* [Assignment]: Beginning with the line that holds "конфигурации по умолчанию." and finishing with the line that holds "- Adds: page", repeat the listing exactly, leaving every picture out.

* [Records supplied]:

* * * * *

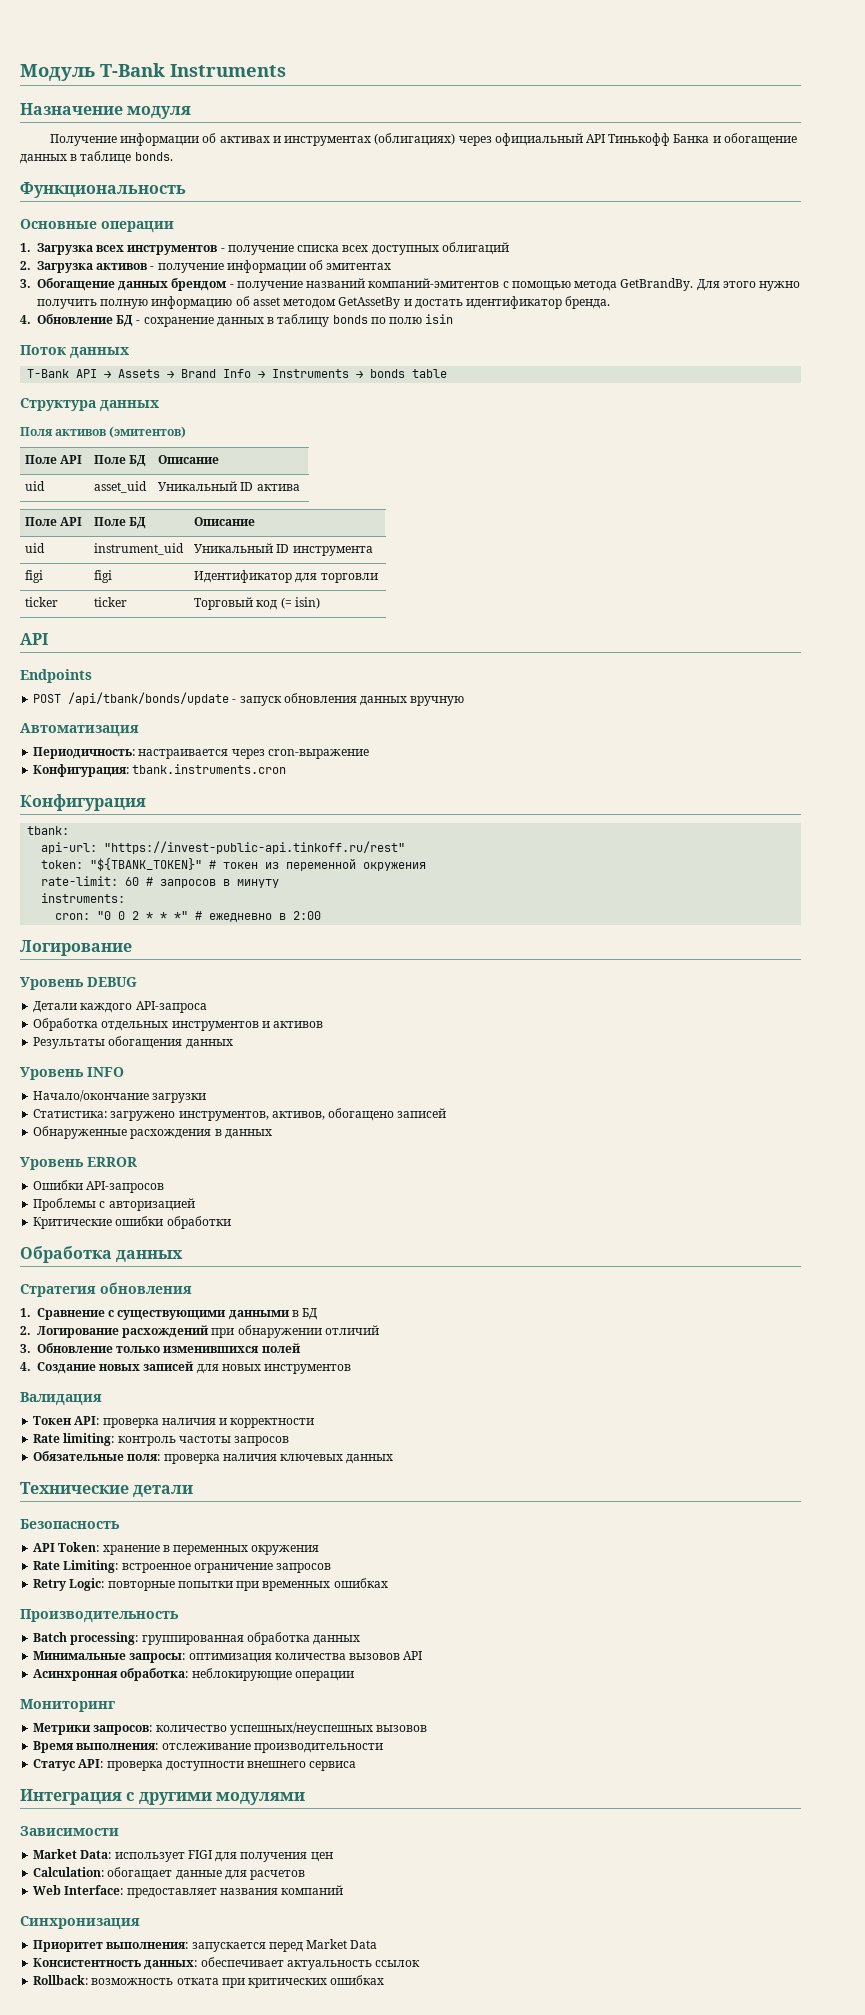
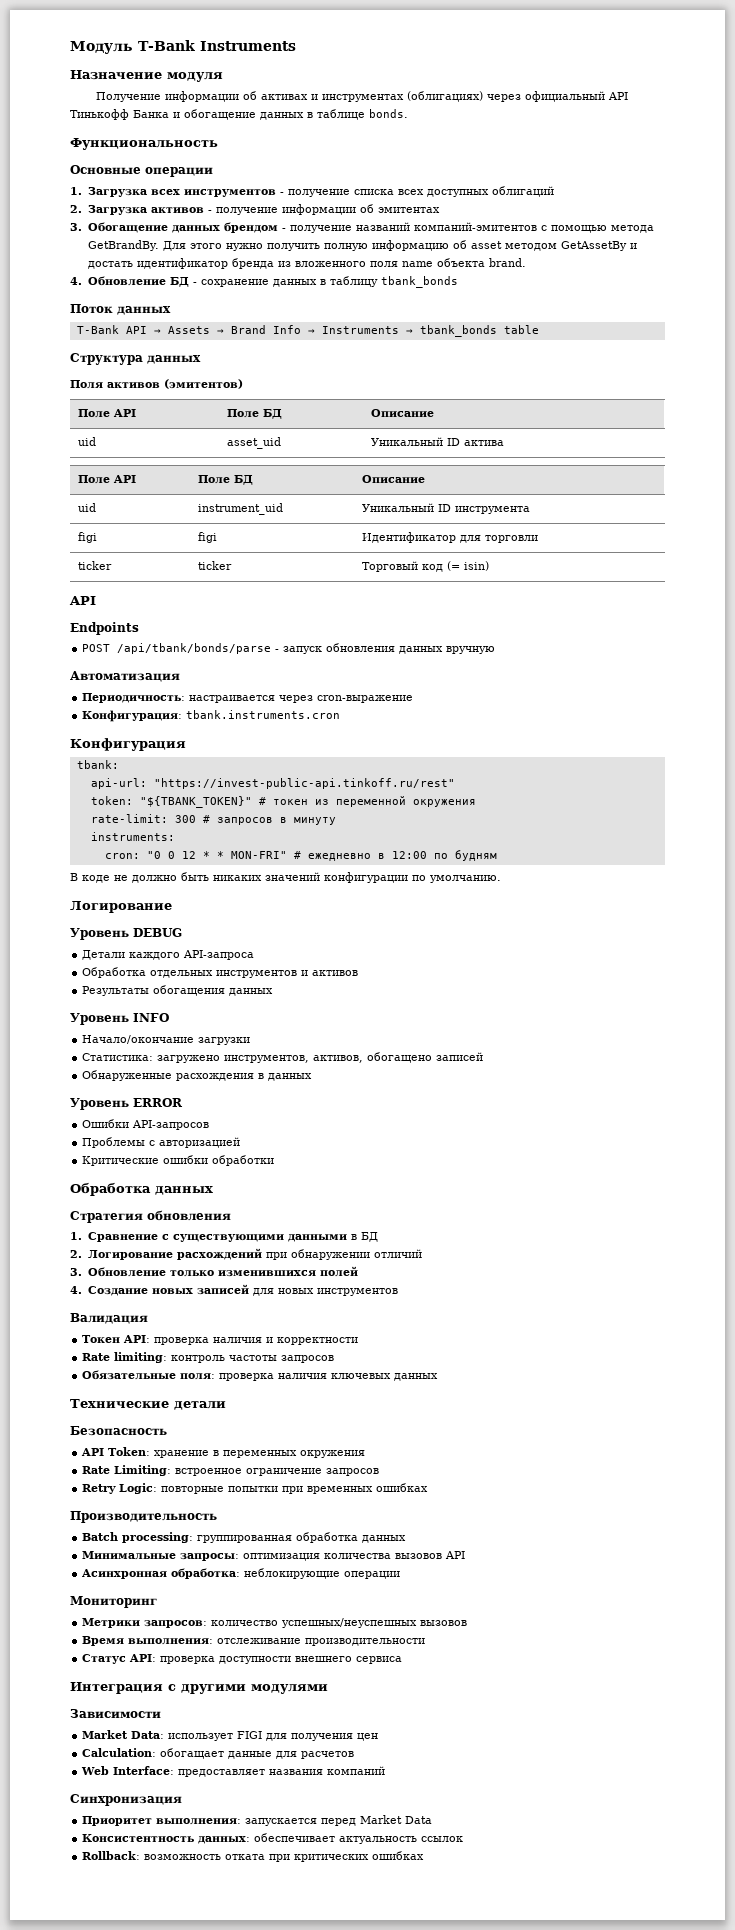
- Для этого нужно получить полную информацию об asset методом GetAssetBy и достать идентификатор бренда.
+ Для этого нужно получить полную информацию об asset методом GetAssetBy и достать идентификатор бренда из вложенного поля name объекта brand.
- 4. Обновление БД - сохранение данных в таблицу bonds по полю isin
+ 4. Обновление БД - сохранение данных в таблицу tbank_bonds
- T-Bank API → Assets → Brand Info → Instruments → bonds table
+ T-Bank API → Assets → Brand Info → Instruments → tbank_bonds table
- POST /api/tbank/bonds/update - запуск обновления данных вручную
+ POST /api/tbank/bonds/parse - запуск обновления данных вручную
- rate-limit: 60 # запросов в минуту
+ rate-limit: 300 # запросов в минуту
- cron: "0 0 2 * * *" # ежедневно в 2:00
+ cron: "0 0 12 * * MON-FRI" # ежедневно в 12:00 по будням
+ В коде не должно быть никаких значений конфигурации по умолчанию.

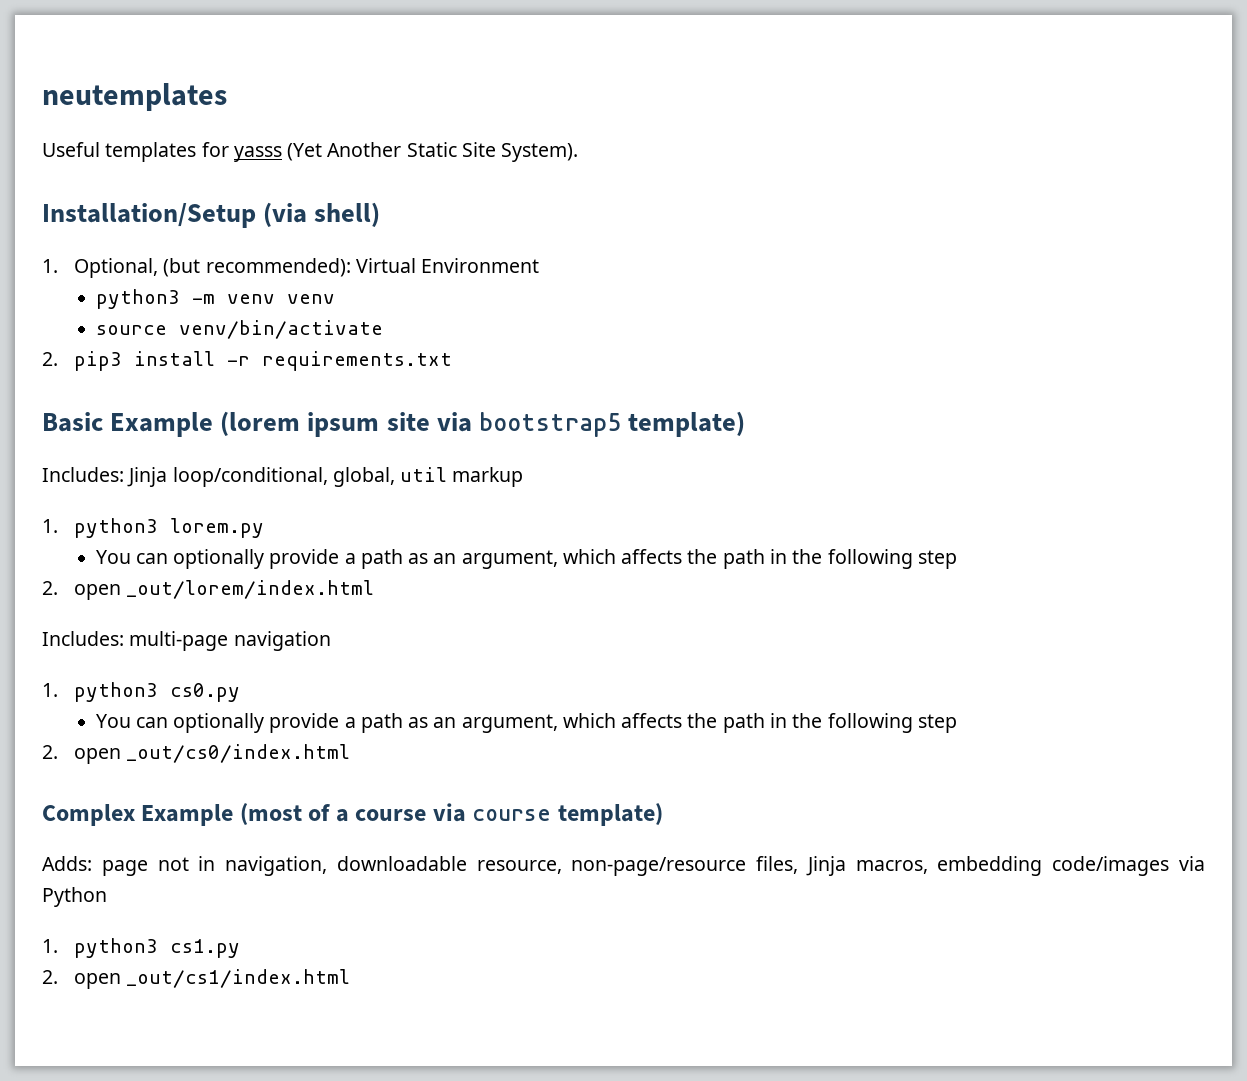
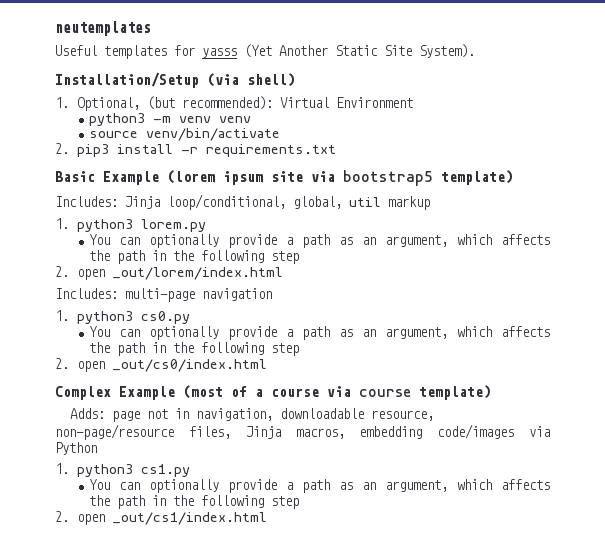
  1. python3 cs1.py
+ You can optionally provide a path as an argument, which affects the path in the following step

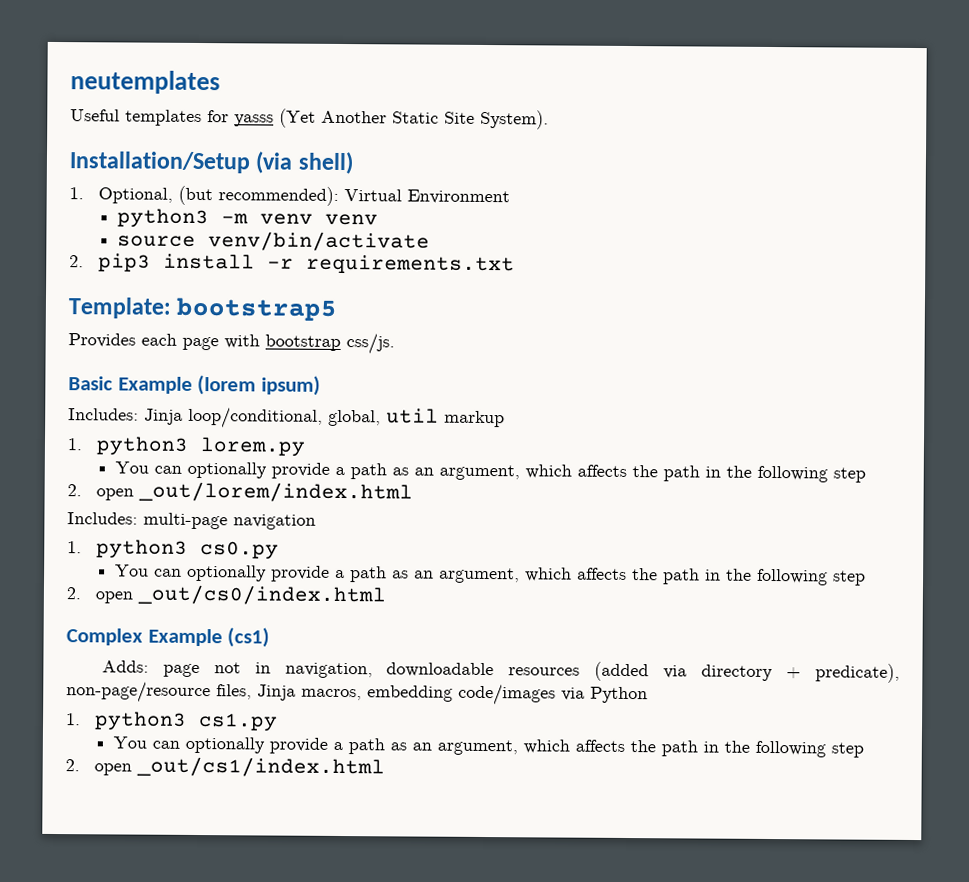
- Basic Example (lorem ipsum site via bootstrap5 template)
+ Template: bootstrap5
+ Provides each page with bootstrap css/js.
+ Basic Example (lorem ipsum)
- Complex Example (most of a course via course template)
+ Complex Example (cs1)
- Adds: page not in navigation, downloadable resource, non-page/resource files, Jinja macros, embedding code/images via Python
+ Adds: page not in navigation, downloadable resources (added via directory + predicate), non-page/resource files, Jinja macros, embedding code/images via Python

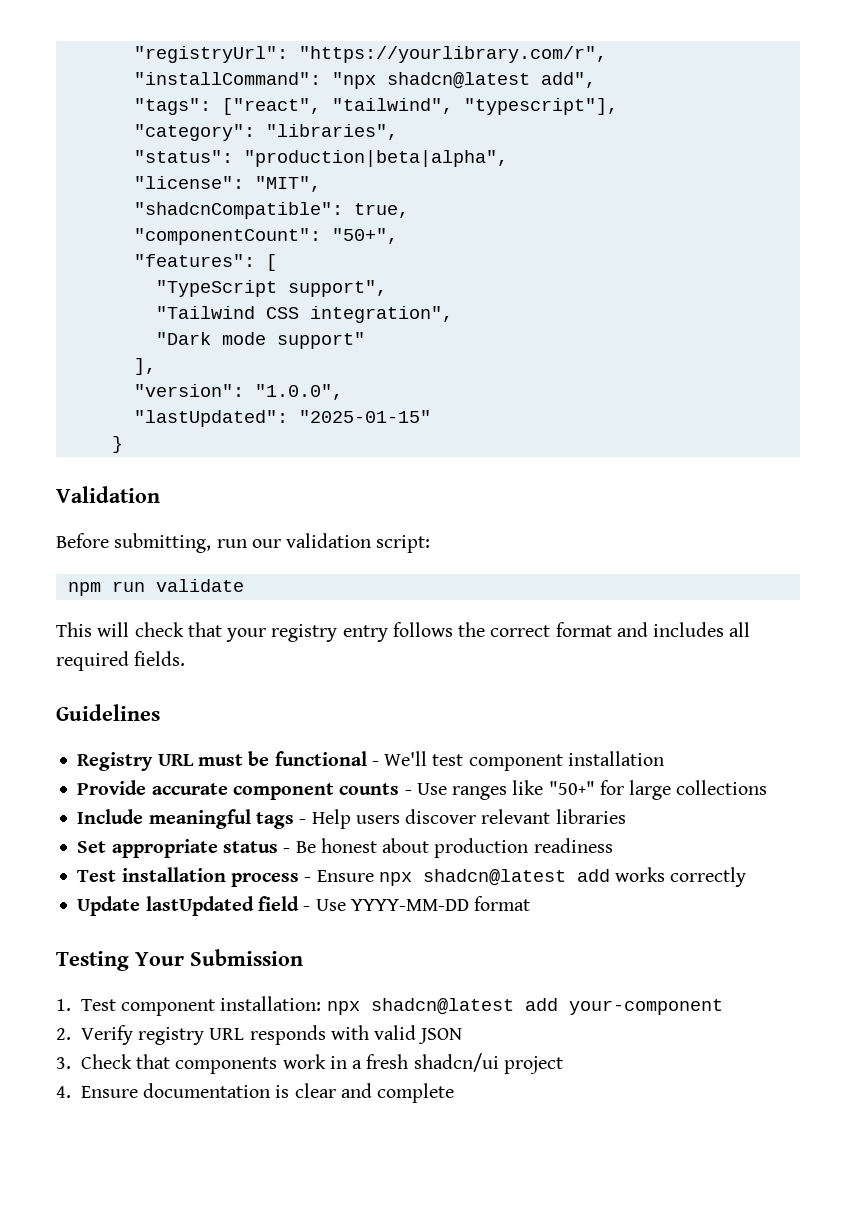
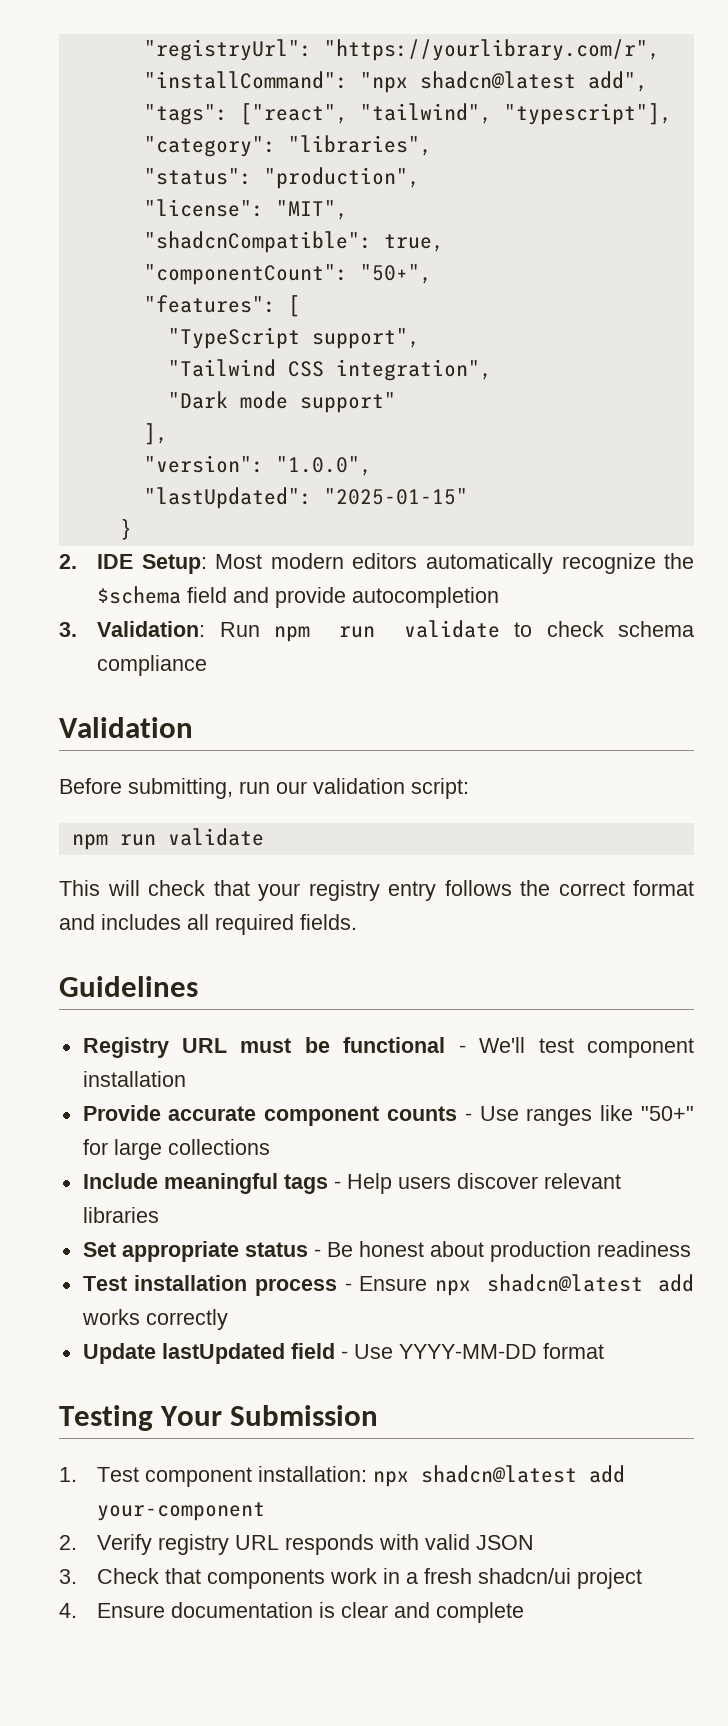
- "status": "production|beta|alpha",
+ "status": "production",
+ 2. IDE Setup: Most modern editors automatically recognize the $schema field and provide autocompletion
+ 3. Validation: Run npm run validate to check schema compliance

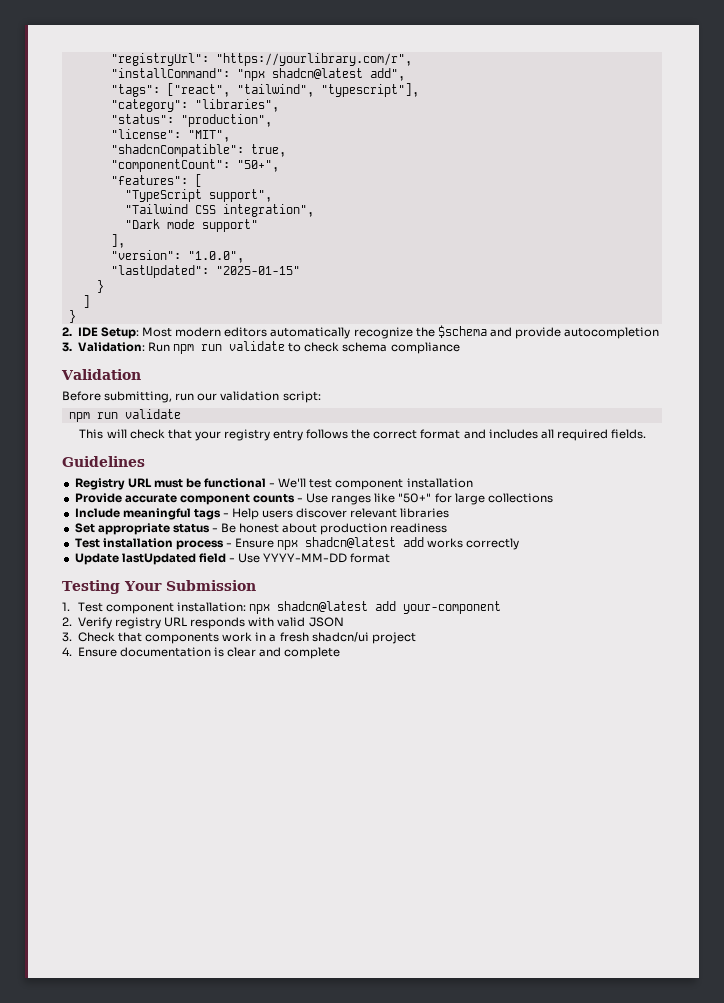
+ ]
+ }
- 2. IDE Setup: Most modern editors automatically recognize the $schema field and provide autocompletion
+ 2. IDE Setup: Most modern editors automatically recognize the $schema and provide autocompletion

* * * * *

* [Answer]:
+ В коде не должно быть никаких значений конфигурации по умолчанию.

  1. python3 cs1.py
+ You can optionally provide a path as an argument, which affects the path in the following step

- Basic Example (lorem ipsum site via bootstrap5 template)
+ Template: bootstrap5
+ Provides each page with bootstrap css/js.
+ Basic Example (lorem ipsum)
- Complex Example (most of a course via course template)
+ Complex Example (cs1)
- Adds: page not in navigation, downloadable resource, non-page/resource files, Jinja macros, embedding code/images via Python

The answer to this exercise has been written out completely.